Alexander also challenges the district court’s conclusion
that Bowman had apparent authority to consent to
the search of the Buick. Apparent authority to consent to
a search exists “when the facts available to an officer at
the time of a search would allow a person of reasonable
caution to believe that the consenting party had authority
over the premises.” United States v. Ryerson, 545 F.3d
483, 489 (7th Cir. 2008) (citations omitted). The court
considers what the officers knew at the time they sought
consent, not facts that came to light after the search
began. United States v. Groves, 470 F.3d 311, 319 (7th Cir.
2006). An officer has “a duty to inquire further as to a
third party’s authority to consent to a search, if the surrounding
circumstances make that person’s authority
questionable.” United States v. Goins, 437 F.3d 644, 648
(7th Cir. 2006).

Alexander claims that the officers lacked sufficient
facts to reasonably believe that Bowman had authority to
consent. Bowman did not present any verification of his
identity as an agent of Ultimate Repossessors, such as a
business card or company identification, and the record
does not reflect that any of the officers knew him from
prior repossessions. Nor did Bowman actually share any
paperwork, such as the order to repossess, with the
officers.

However, other facts known to the officers at the time
would permit them to reasonably believe that Bowman
had authority over the Buick Riviera. Officer Nale had
heard that dispatch was sending officers to stand by
with a repossessor while he tried to repossess a vehicle.
Officer Nale added himself to the call and contacted the
repossessor, inquiring why he wanted the police to
stand by. Bowman told Nale that the registered owner
had told Bowman that the person who had the car might
react violently to its repossession. After Officer Nale
stopped the Buick Riviera and arrested Alexander, he
called Bowman who came to the scene within a minute
or so. Officer Nale identified Bowman based on his state
driver’s license, thus confirming that he was the person
Nale had contacted earlier regarding the repossession.
Bowman told Nale that the Buick Riviera looked like the
vehicle he was supposed to repossess, but he needed to
check the VIN. According to Officer Nale, Bowman
showed him his clipboard and Nale glanced at it. Bowman
confirmed the VIN with his paperwork and indicated
that the car was the one he was there to repossess. Officer
Nale testified that he had assured himself that Bowman
was who he claimed to be and that he had authority
to consent to the search of the vehicle, which was based
on the fact he was repossessing the vehicle.

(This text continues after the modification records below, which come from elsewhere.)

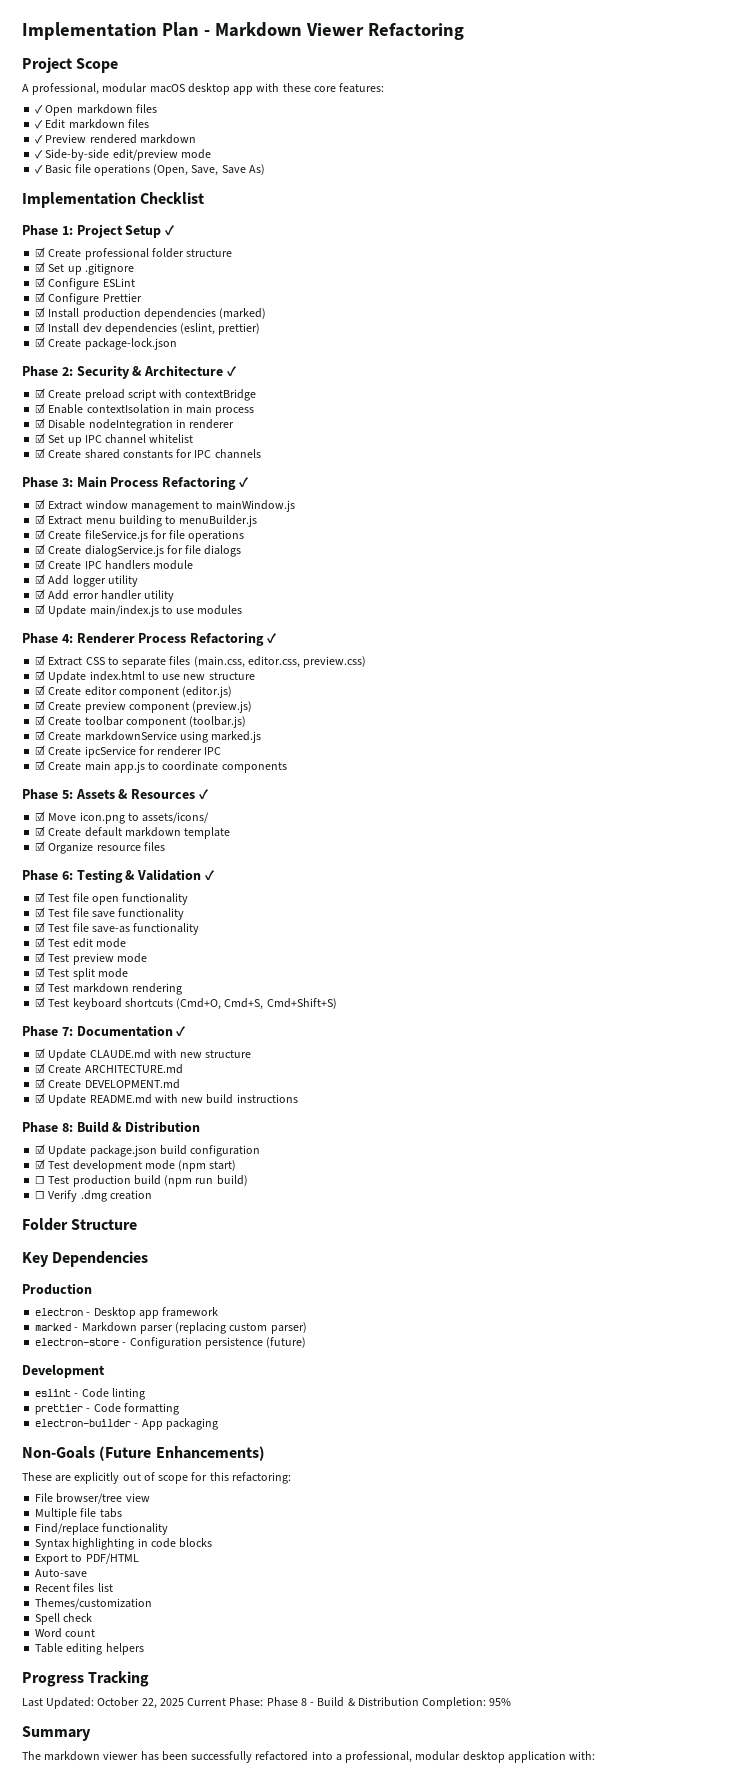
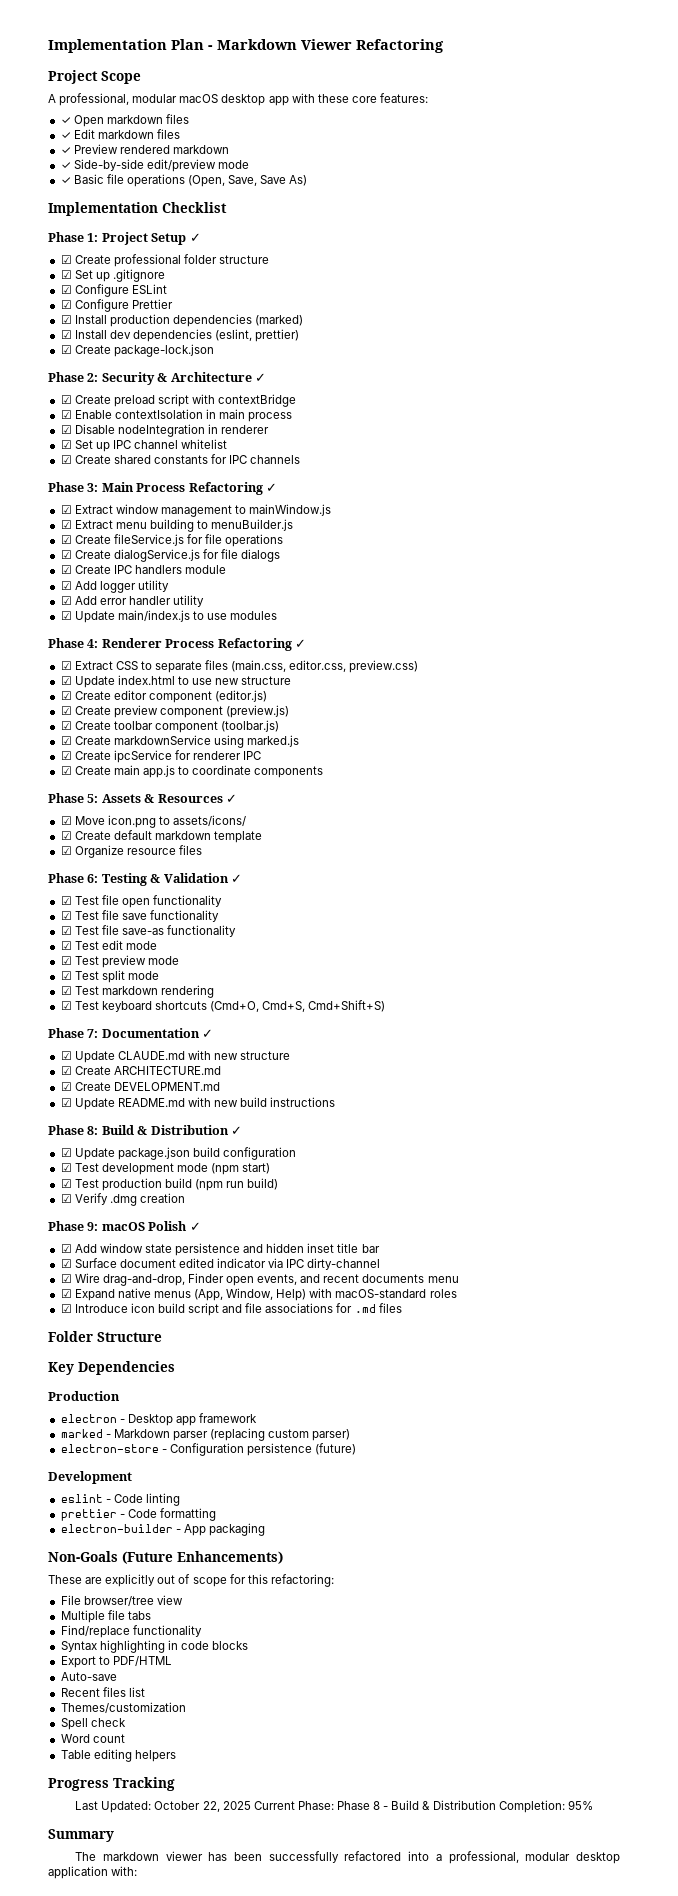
- Phase 8: Build & Distribution
+ Phase 8: Build & Distribution ✓
- ☐ Test production build (npm run build)
+ ☑ Test production build (npm run build)
- ☐ Verify .dmg creation
+ ☑ Verify .dmg creation
+ Phase 9: macOS Polish ✓
+ ☑ Add window state persistence and hidden inset title bar
+ ☑ Surface document edited indicator via IPC dirty-channel
+ ☑ Wire drag-and-drop, Finder open events, and recent documents menu
+ ☑ Expand native menus (App, Window, Help) with macOS-standard roles
+ ☑ Introduce icon build script and file associations for .md files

It is not surprising that Bowman arrived without any
keys to the Buick Riviera. One would not necessarily
expect the repossessor to have keys to the vehicle to be
repossessed; the persons who drove the vehicle would
be more likely to have the keys. Nor is it surprising
that Bowman arrived without a tow truck at hand. He
did not know, after all, the exact location where the
vehicle would be found and repossessed. It would only
make sense to first locate and repossess the vehicle and
then call for a tow truck. A repossessor cruising a neighborhood
in a tow truck might not be as successful at
locating wanted vehicles as one who arrives in a
less noticeable form of transportation. Besides, the
repossessor may not know what type of tow truck was
needed until the location and condition of the vehicle
are known.

Alexander argues that the officers’ reliance on Bowman’s
consent was unreasonable because the repossession
violated state law. Wisconsin law authorizes a merchant
to repossess collateral provided that the merchant
does not commit a breach of the peace. Wis. Stat. Ann.
§ 425.206(2)(a). According to Alexander, the statute
prohibits repossession when resistance by the debtor or
a third party merely threatens a breach of the peace. For
authority he relies on Hollibush v. Ford Motor Credit Co., 508
N.W.2d 449 (Wis. Ct. App. 1993). But Hollibush does not
stand for the proposition that the mere fear of resistance
by the debtor is a breach of the peace. Instead, Hollibush
held that the creditor’s agent breached the peace by
repossessing the debtor’s vehicle when the debtor or her
fiancé told the agent not to repossess the vehicle. Id. at 455.
Similarly, the other case relied on by Alexander also
involved repossession in the face of the debtor’s objection,
which was found to be a breach of the peace. See
First & Farmers Bank of Somerset, Inc. v. Henderson, 763
S.W.2d 137, 140 (Ky. Ct. App. 1988). Here, neither Fjelstad,
Alexander, nor, for that matter, Richmond, objected to the
repossession. Besides, the concern here is whether the
officers could have reasonably believed that the
repossessor had authority to give consent. Evaluation of
the reasonableness of their belief in the context of the
Fourth Amendment is not dependent on every nuance
of Wisconsin repossession law. The facts known by these
officers were sufficient to support a reasonable belief
that Bowman had such authority.

The next challenge made by Alexander is that Bowman
lacked authority to consent to the search of closed containers
within the vehicle. We need not address whether
the scope of Bowman’s authority included closed containers,
however. Once Officer Nale opened the hood and
discovered the brown bag inside the engine compartment,
together with the informant’s tip that Alexander
kept a gun hidden under the hood, the officers had probable
cause to believe that the bag contained a gun, which
was contraband when possessed by Alexander, a known
convicted felon. See United States v. Scott, 516 F.3d 587, 589
(7th Cir. 2008) (“Probable cause to search exists ‘where
the known facts and circumstances are sufficient to warrant
a man of reasonable prudence in the belief that
contraband or evidence of a crime will be found.’ ” (quoting
Ornelas v. United States, 517 U.S. 690, 696 (1996))). And,
under the automobile exception to the warrant requirement,
they were authorized to open the bag and seize the
handgun. United States v. Ross, 456 U.S. 798, 820-22 (1982)
(permissible scope of search includes containers and
packages found inside vehicle); United States v. Johnson,
383 F.3d 538, 546 (7th Cir. 2004) (stating that scope of
a permissible search extends to the trunk of the vehicle
including any containers therein); United States v. Young,
38 F.3d 338, 340 (7th Cir. 1994) (“A search of an automobile
based on probable cause lawfully extends to all
parts of the vehicle in which contraband or evidence
could be concealed, including closed compartments
and trunks.”).

We conclude that the warrantless search of the Buick
Riviera and the bag found in the engine compartment
was reasonable under the Fourth Amendment. Accordingly,
the district court correctly denied Alexander’s
motion to suppress the gun seized during that search.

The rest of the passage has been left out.